Provide only the number of lines in the data below that contain the word "none".

### DATA SHOWN:

▼

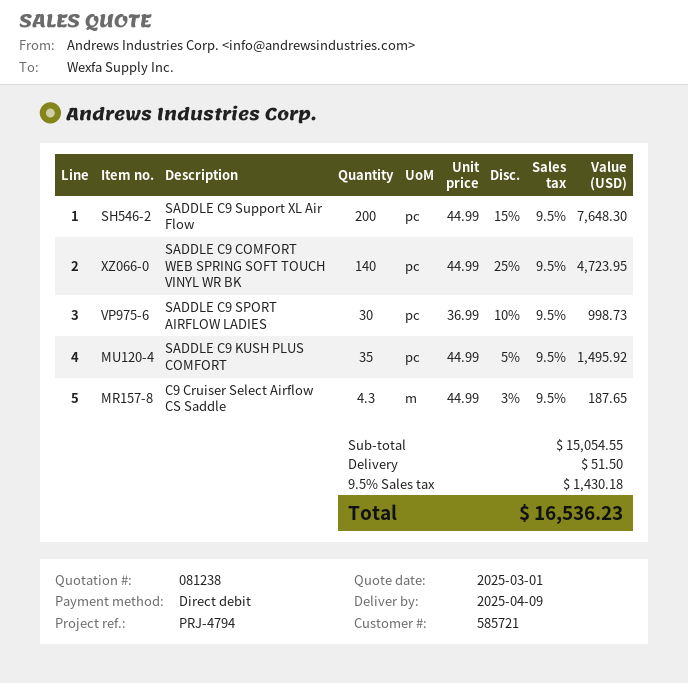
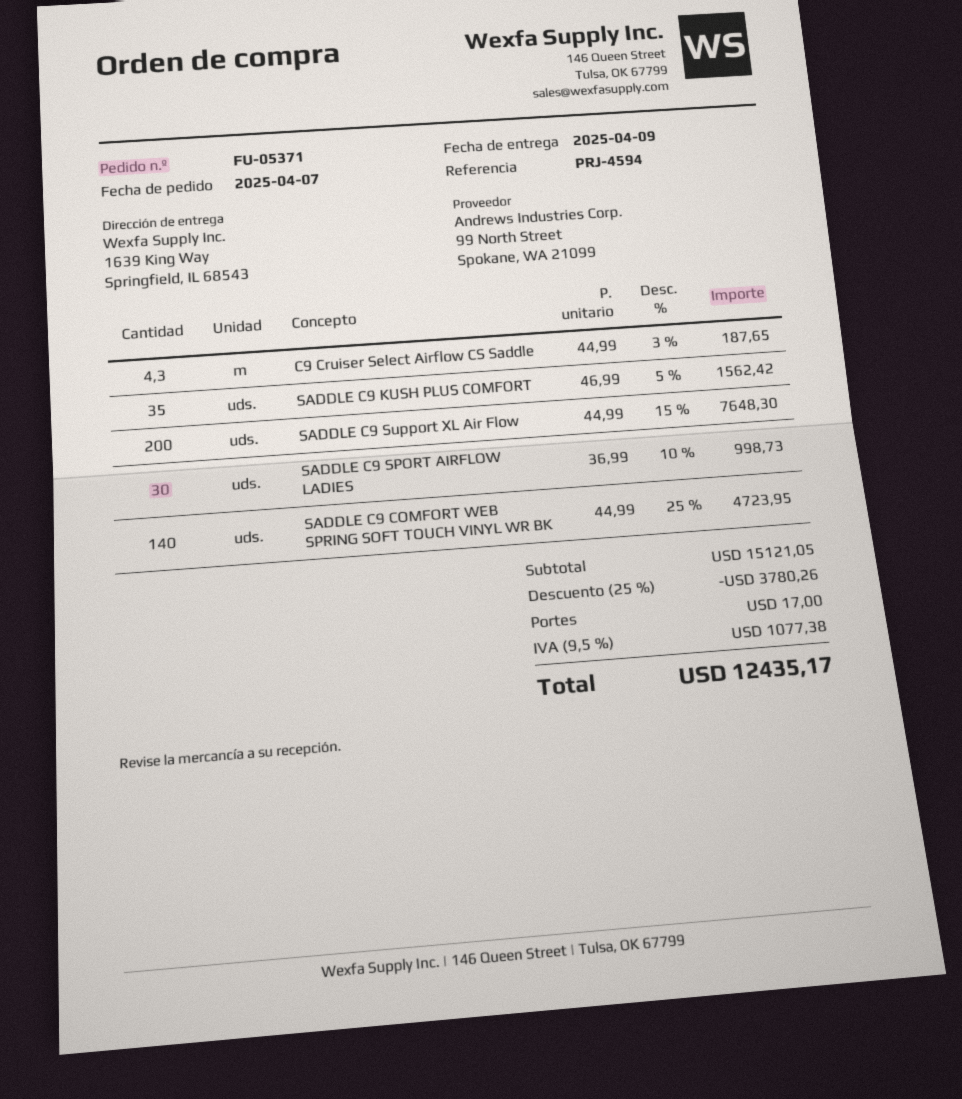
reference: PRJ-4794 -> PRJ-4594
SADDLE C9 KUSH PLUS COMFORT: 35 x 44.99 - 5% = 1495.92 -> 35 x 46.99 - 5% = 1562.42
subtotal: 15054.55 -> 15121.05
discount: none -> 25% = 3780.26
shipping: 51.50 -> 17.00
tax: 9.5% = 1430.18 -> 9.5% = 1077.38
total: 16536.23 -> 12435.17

▲
▼

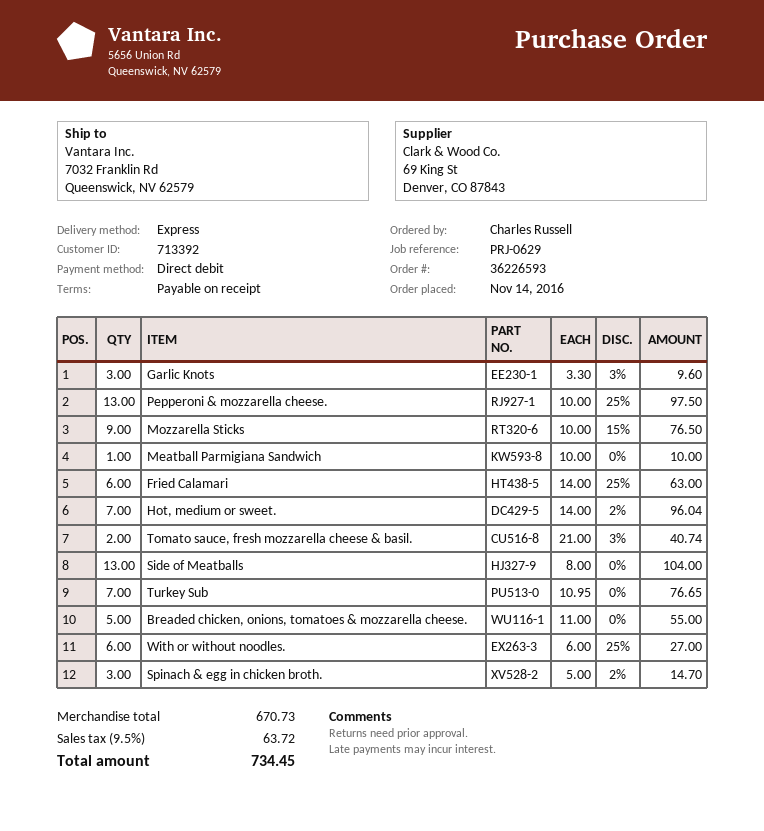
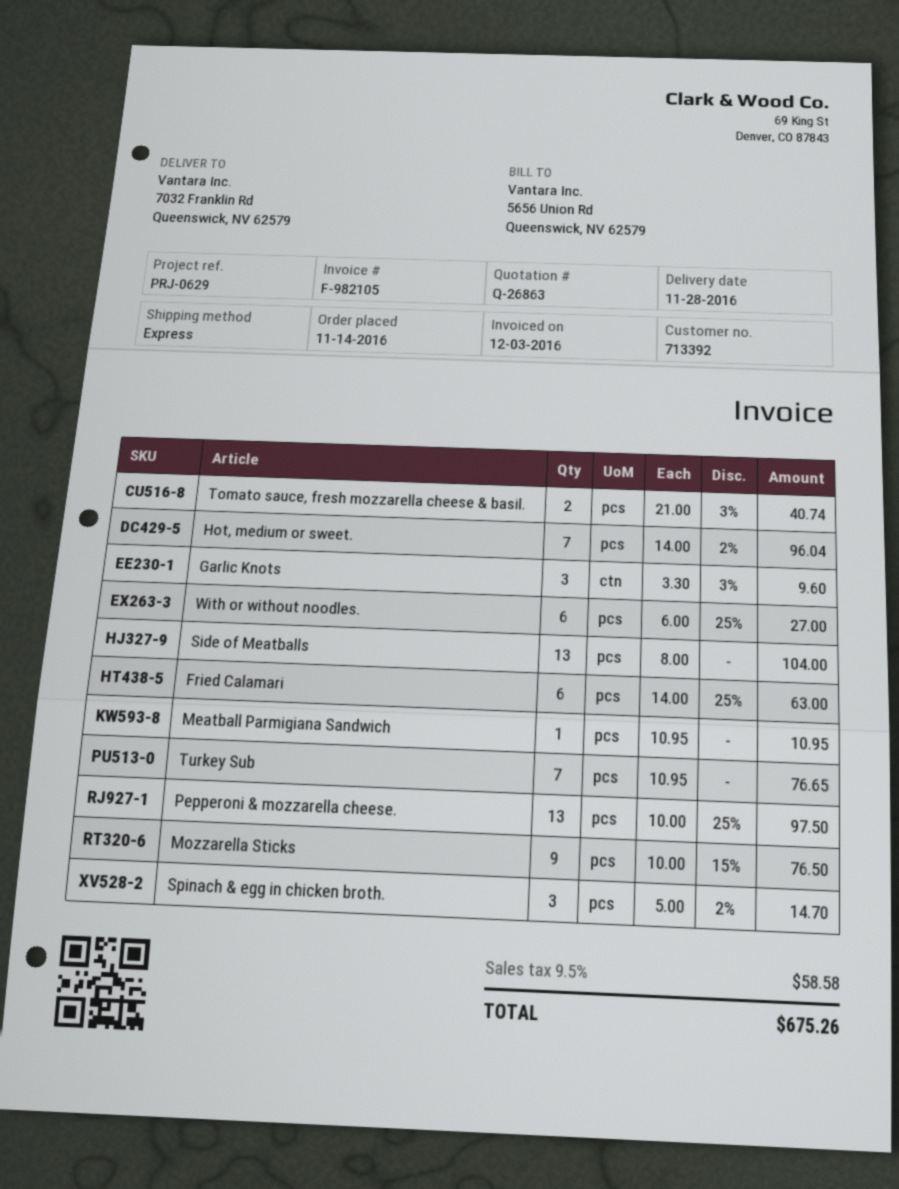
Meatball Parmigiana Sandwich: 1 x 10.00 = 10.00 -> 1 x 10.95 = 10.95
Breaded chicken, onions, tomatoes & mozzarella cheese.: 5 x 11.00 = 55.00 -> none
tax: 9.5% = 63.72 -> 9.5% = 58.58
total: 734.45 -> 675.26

▲

### YOUR SOLUTION:
2